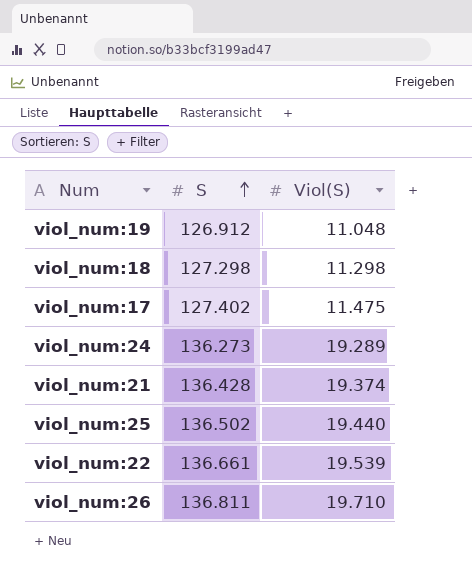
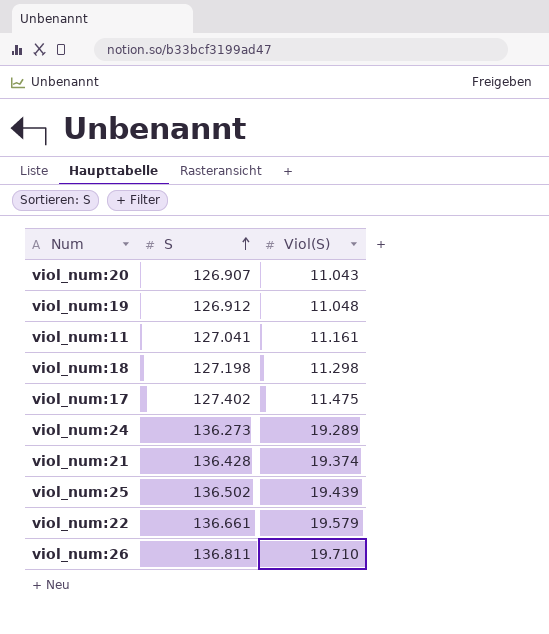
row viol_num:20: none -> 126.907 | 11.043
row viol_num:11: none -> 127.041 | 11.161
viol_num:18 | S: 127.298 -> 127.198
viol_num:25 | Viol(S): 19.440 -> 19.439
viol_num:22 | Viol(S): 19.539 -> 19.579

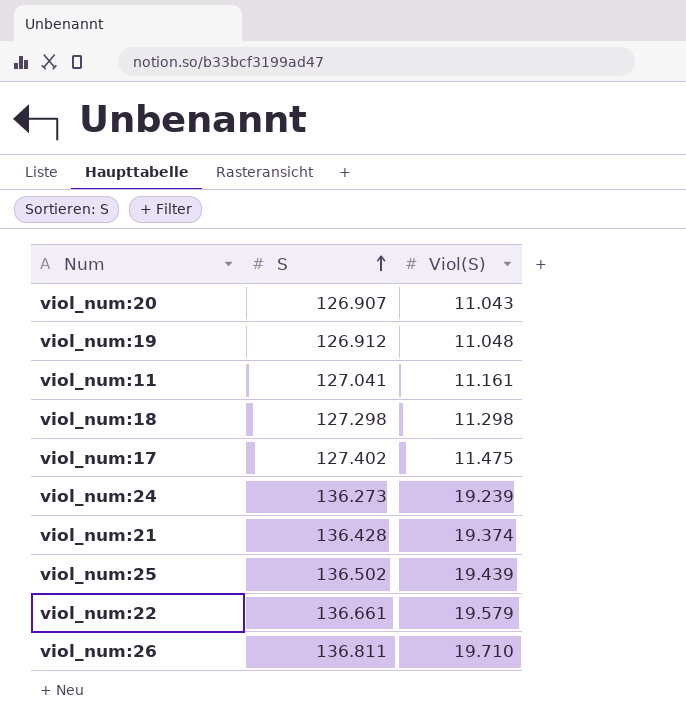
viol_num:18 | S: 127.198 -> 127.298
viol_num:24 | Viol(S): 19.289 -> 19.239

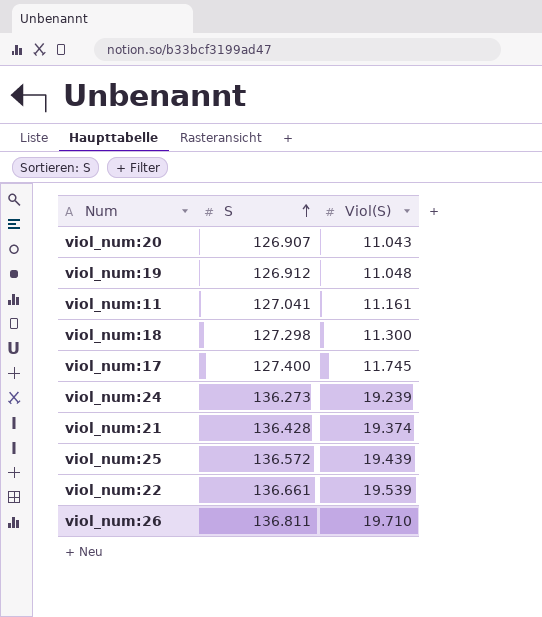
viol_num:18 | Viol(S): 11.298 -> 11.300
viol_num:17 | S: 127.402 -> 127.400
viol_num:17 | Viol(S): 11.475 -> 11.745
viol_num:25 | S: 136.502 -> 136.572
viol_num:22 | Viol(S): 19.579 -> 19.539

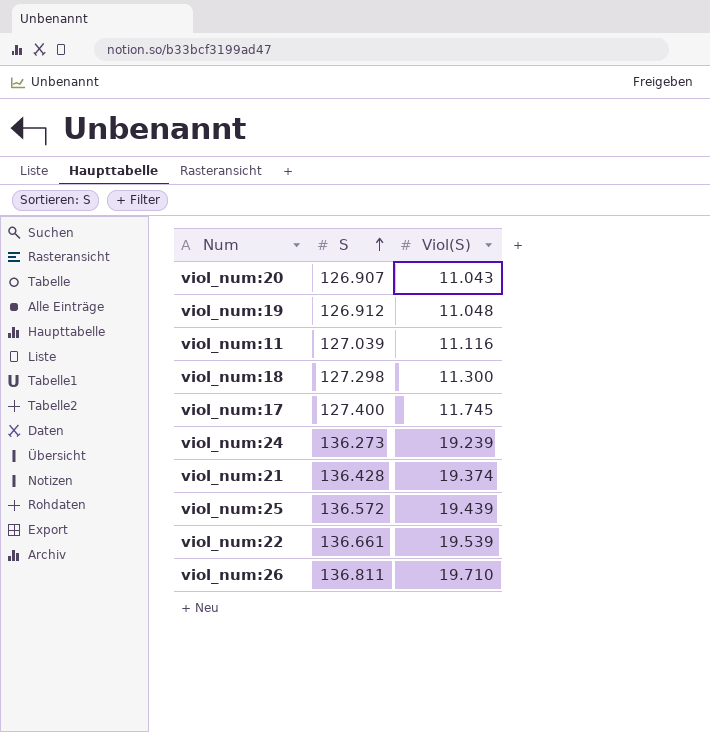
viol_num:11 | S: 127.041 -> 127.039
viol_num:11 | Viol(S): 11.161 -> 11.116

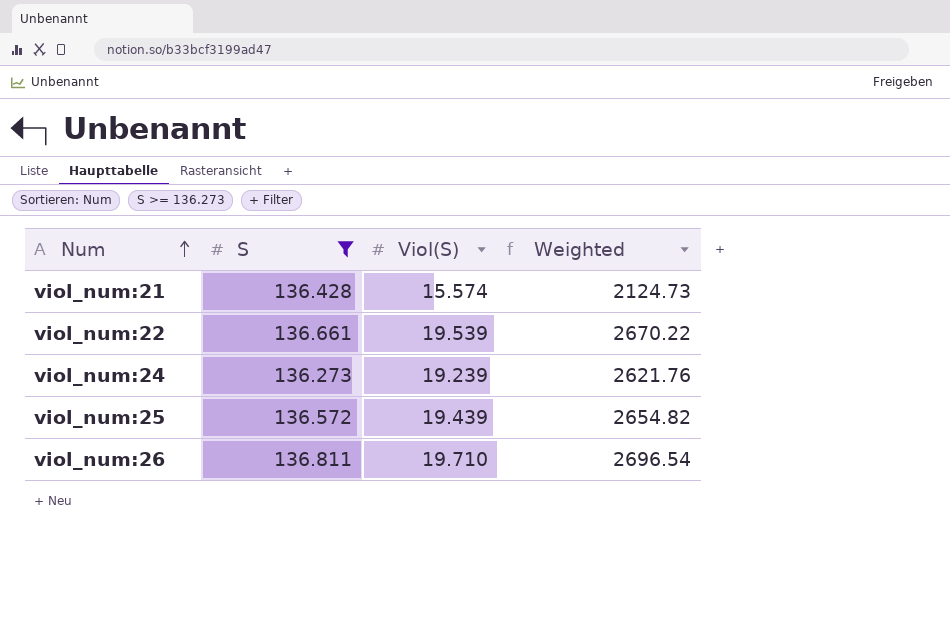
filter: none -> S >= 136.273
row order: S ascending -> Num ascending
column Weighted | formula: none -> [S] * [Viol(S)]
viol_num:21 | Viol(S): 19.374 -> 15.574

+-------+

Work item » Within the entries, how many lines contain the word "none"? Answer with a number alone.

Response » 4